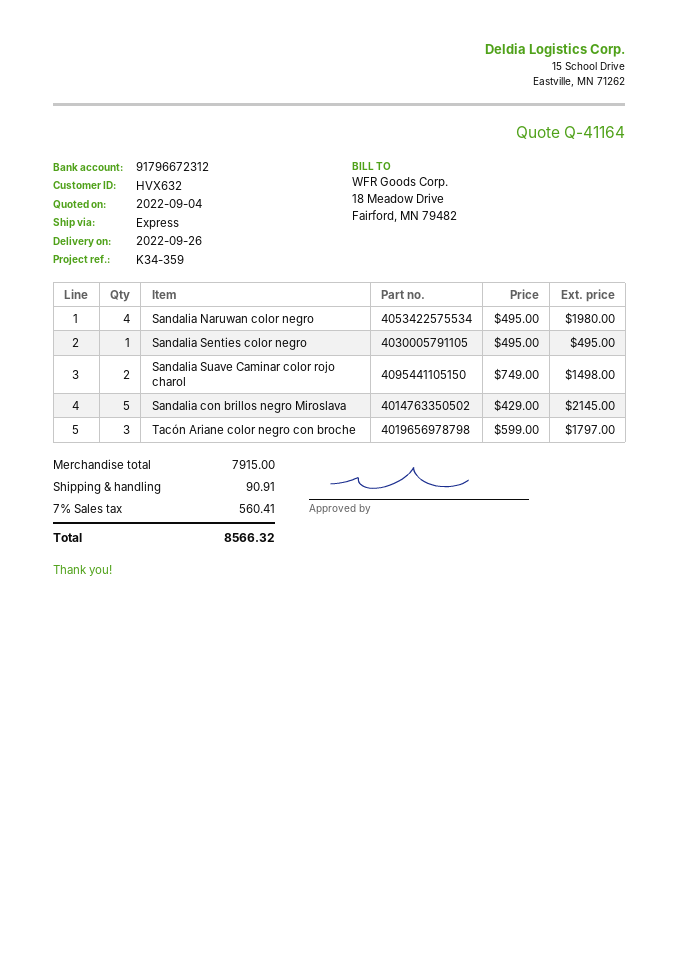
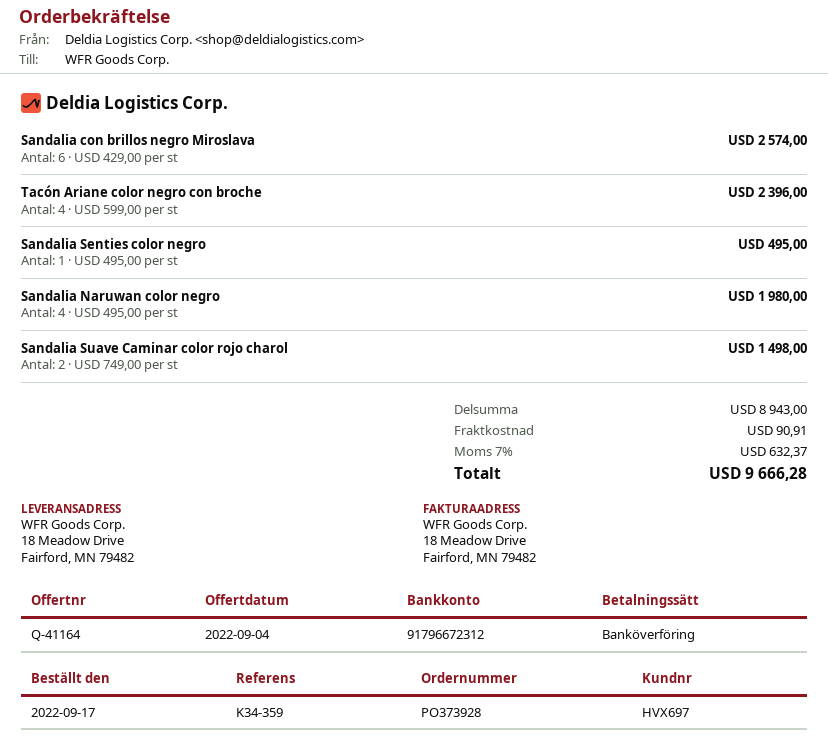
customer number: HVX632 -> HVX697
Sandalia con brillos negro Miroslava: 5 x 429.00 = 2145.00 -> 6 x 429.00 = 2574.00
Tacón Ariane color negro con broche: 3 x 599.00 = 1797.00 -> 4 x 599.00 = 2396.00
subtotal: 7915.00 -> 8943.00
tax: 7% = 560.41 -> 7% = 632.37
total: 8566.32 -> 9666.28

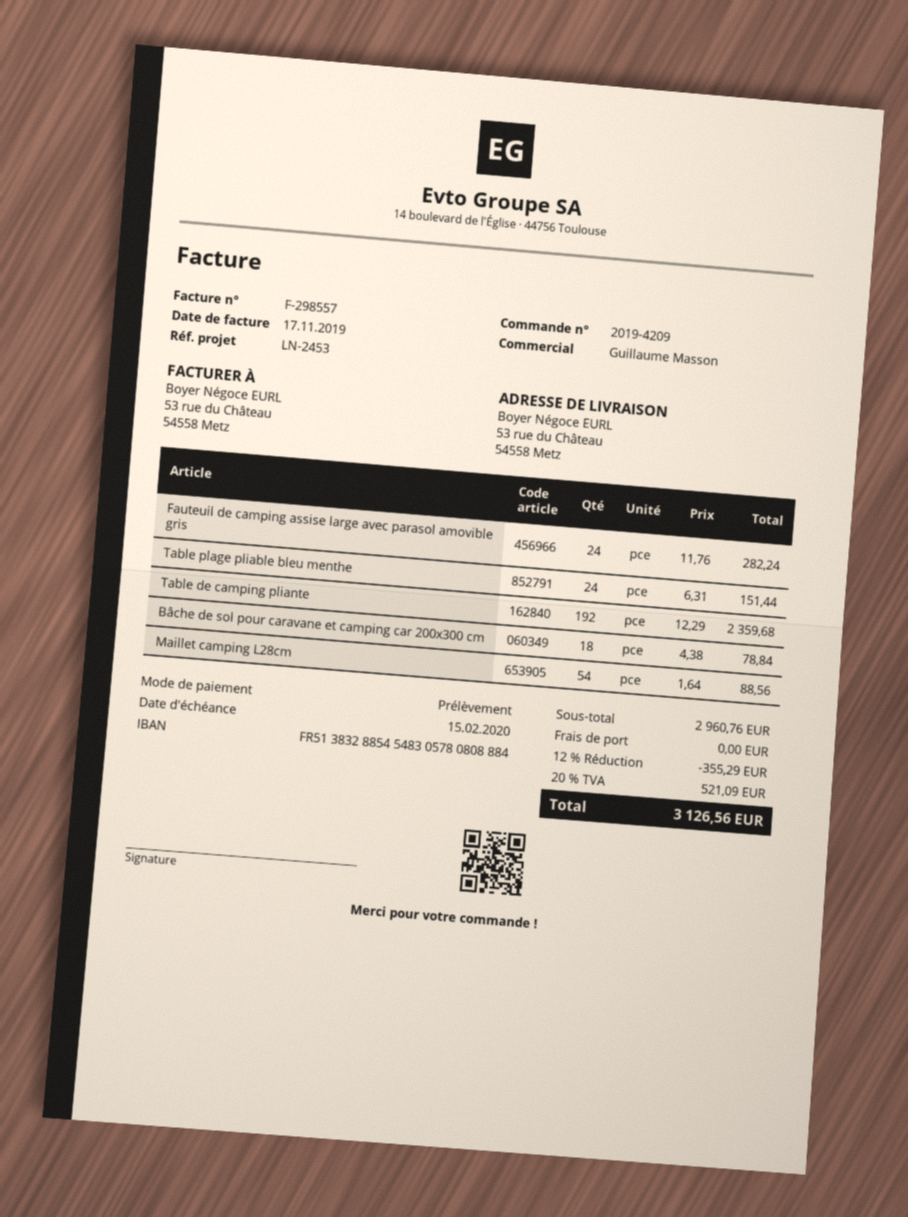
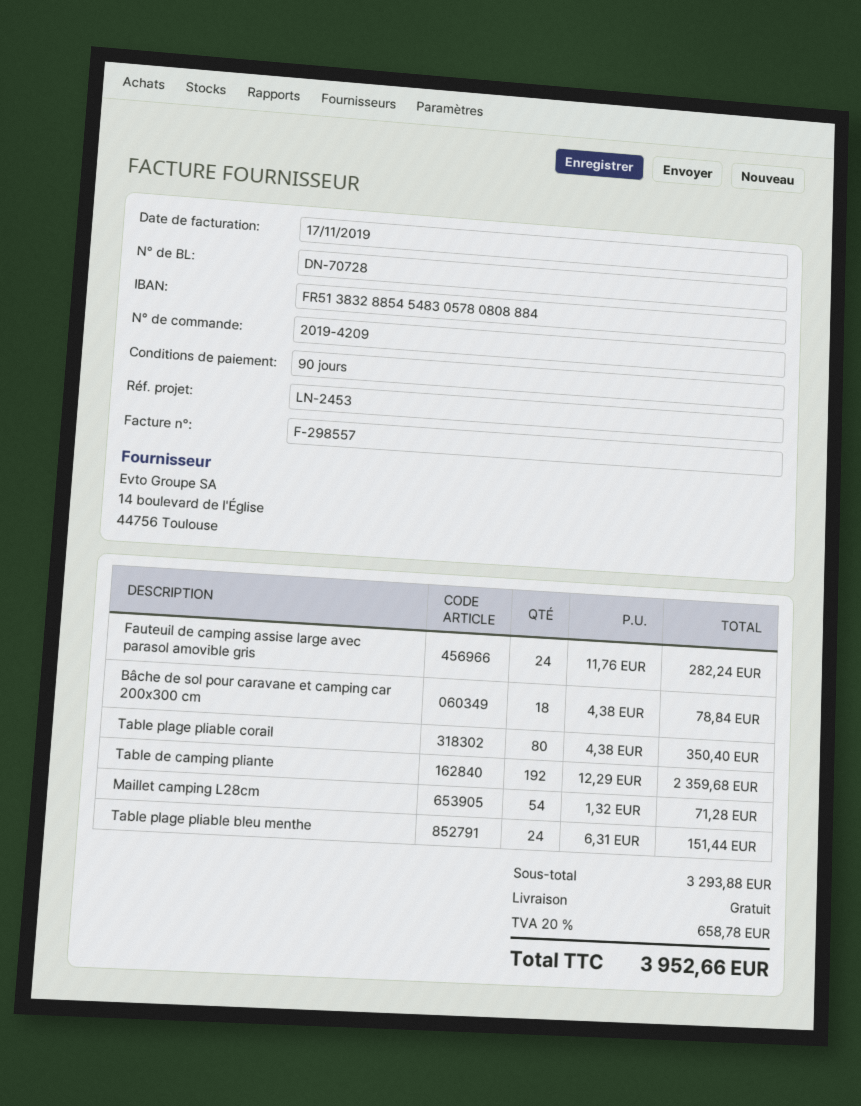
Maillet camping L28cm: 54 x 1.64 = 88.56 -> 54 x 1.32 = 71.28
Table plage pliable corail: none -> 80 x 4.38 = 350.40
subtotal: 2960.76 -> 3293.88
discount: 12% = 355.29 -> none
tax: 20% = 521.09 -> 20% = 658.78
total: 3126.56 -> 3952.66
--------------------------------------------------
■ To do ■
Work out how many lines in the material contain the string "subtotal", then write that number and nothing more.

■ Solution for this exercise ■
2